A hybrid of SPSA and local optimization

niel5946 · Post by **niel5946** » Tue Jun 01, 2021 3:42 pm

Hello everyone.

For some time now, I have been thinking about ways to make texel tuning - or optimization in general - more precise while keeping it fast. As you may have read in the Progress on Loki thread, I have also been working on a neural network for my engine, and developing a trainer for that. During this time, I have been trying to implement backpropagation in order to train the networks, and I got an idea from that.
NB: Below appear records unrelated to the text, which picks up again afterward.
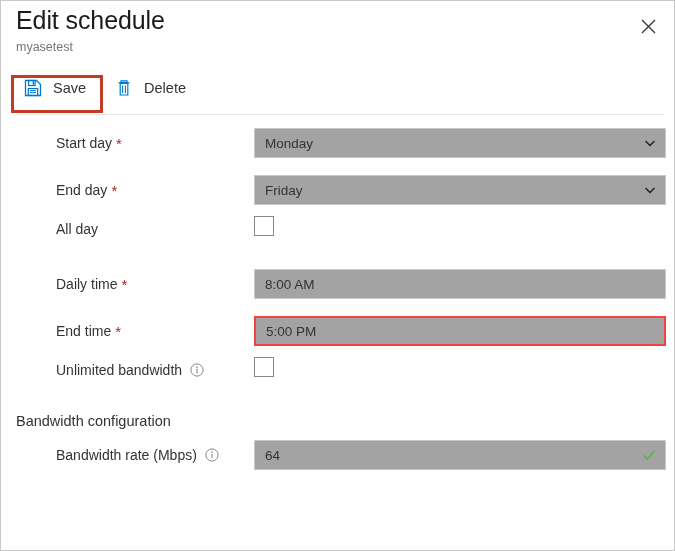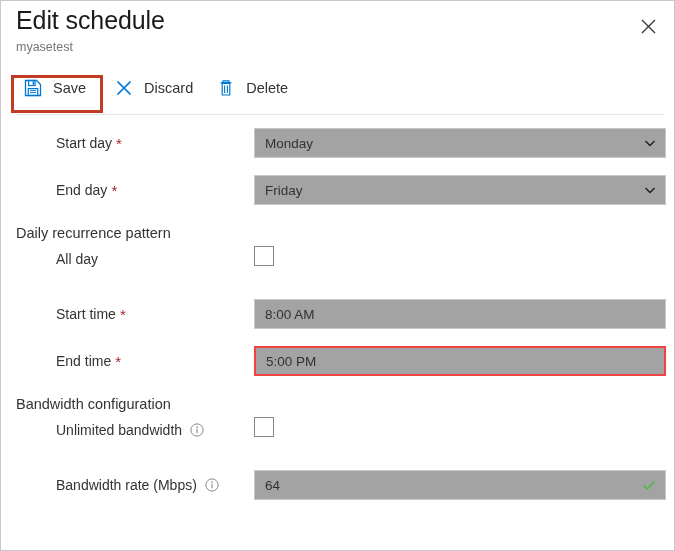--- a/index.html
+++ b/index.html
@@ -205,28 +205,20 @@
           <path d="M1.5 1.5 H12.5 L16.5 5.5 V16.5 H1.5 Z" fill="none" stroke="#0078d4" stroke-width="1.3"></path>
           <rect x="4.6" y="1.5" width="6.5" height="5" fill="none" stroke="#0078d4" stroke-width="1.2"></rect>
           <rect x="8.6" y="2.4" width="1.6" height="3.2" fill="#0078d4"></rect>
           <rect x="4.3" y="9.6" width="9.4" height="6.9" fill="none" stroke="#0078d4" stroke-width="1.2"></rect>
           <path d="M6 11.6 H12 M6 13.6 H12" stroke="#0078d4" stroke-width="1"></path>
         </svg>
       </span>
       <span class="tb-label">Save</span>
     </div>
 
-    <div class="tb-item">
-      <span class="tb-icon">
-        <svg width="18" height="18" viewBox="0 0 18 18">
-          <path d="M2.5 2.5 L15.5 15.5 M15.5 2.5 L2.5 15.5" stroke="#0078d4" stroke-width="1.7" fill="none"></path>
-        </svg>
-      </span>
-      <span class="tb-label">Discard</span>
-    </div>
 
     <div class="tb-item">
       <span class="tb-icon">
         <svg width="18" height="18" viewBox="0 0 18 18">
           <path d="M6 1.8 H12 V3.6 H6 Z" fill="none" stroke="#0078d4" stroke-width="1.2"></path>
           <path d="M3.6 3.8 H14.4" stroke="#0078d4" stroke-width="1.3"></path>
           <path d="M5.2 4.4 H12.8 V16 H5.2 Z" fill="none" stroke="#0078d4" stroke-width="1.2"></path>
           <path d="M7.6 6.4 V14 M10.4 6.4 V14" stroke="#0078d4" stroke-width="1.1"></path>
         </svg>
       </span>
@@ -266,77 +258,74 @@
           <span class="val">Friday</span>
           <span class="chev">
             <svg width="14" height="14" viewBox="0 0 14 14">
               <path d="M2.5 5 L7 9.5 L11.5 5" fill="none" stroke="#1b1b1b" stroke-width="1.3"></path>
             </svg>
           </span>
         </div>
       </div>
     </div>
 
-    <div class="row" style="height:30px;">
-      <div class="section-head">Daily recurrence pattern</div>
-    </div>
 
     <div class="row" style="height:47px;">
       <div class="row-label" style="top:0;">
         <span>All day</span>
       </div>
       <div class="control" style="top:-4px;">
         <div class="checkbox"></div>
       </div>
     </div>
 
     <div class="row">
       <div class="row-label">
-        <span>Start time</span>
+        <span>Daily time</span>
         <span class="req">*</span>
       </div>
       <div class="control" style="top:2px;">
         <div class="field">
           <span class="val">8:00 AM</span>
         </div>
       </div>
     </div>
 
     <div class="row">
       <div class="row-label">
         <span>End time</span>
         <span class="req">*</span>
       </div>
       <div class="control" style="top:2px;">
         <div class="field focused">
           <span class="val">5:00 PM</span>
         </div>
       </div>
-    </div>
-
-    <div class="row" style="height:30px;">
-      <div class="section-head">Bandwidth configuration</div>
     </div>
 
     <div class="row" style="height:47px;">
       <div class="row-label" style="top:0;">
         <span>Unlimited bandwidth</span>
         <span class="info-icon">
           <svg width="14" height="14" viewBox="0 0 14 14">
             <circle cx="7" cy="7" r="6.1" fill="none" stroke="#8a8886" stroke-width="1"></circle>
             <circle cx="7" cy="4" r="0.85" fill="#8a8886"></circle>
             <rect x="6.45" y="5.7" width="1.1" height="4.6" fill="#8a8886"></rect>
           </svg>
         </span>
       </div>
       <div class="control" style="top:-4px;">
         <div class="checkbox"></div>
       </div>
     </div>
 
+    <div class="row" style="height:30px;">
+      <div class="section-head">Bandwidth configuration</div>
+    </div>
+
     <div class="row">
       <div class="row-label">
         <span>Bandwidth rate (Mbps)</span>
         <span class="info-icon">
           <svg width="14" height="14" viewBox="0 0 14 14">
             <circle cx="7" cy="7" r="6.1" fill="none" stroke="#8a8886" stroke-width="1"></circle>
             <circle cx="7" cy="4" r="0.85" fill="#8a8886"></circle>
             <rect x="6.45" y="5.7" width="1.1" height="4.6" fill="#8a8886"></rect>
           </svg>
         </span>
Discussing SPSA and local optimization
Before I elaborate on my idea, let's go through some of the advantages/disadvantages of both SPSA and local optimization:

Advantages of local optimization:

It is very stable since it measures the objective function for each parameter at a time
You are nearly always guaranteed to find a minimum, and stay at it.
Some local optimization algorithms doesn't need any hyper-parameters in order to work, which makes implementation and setup easier.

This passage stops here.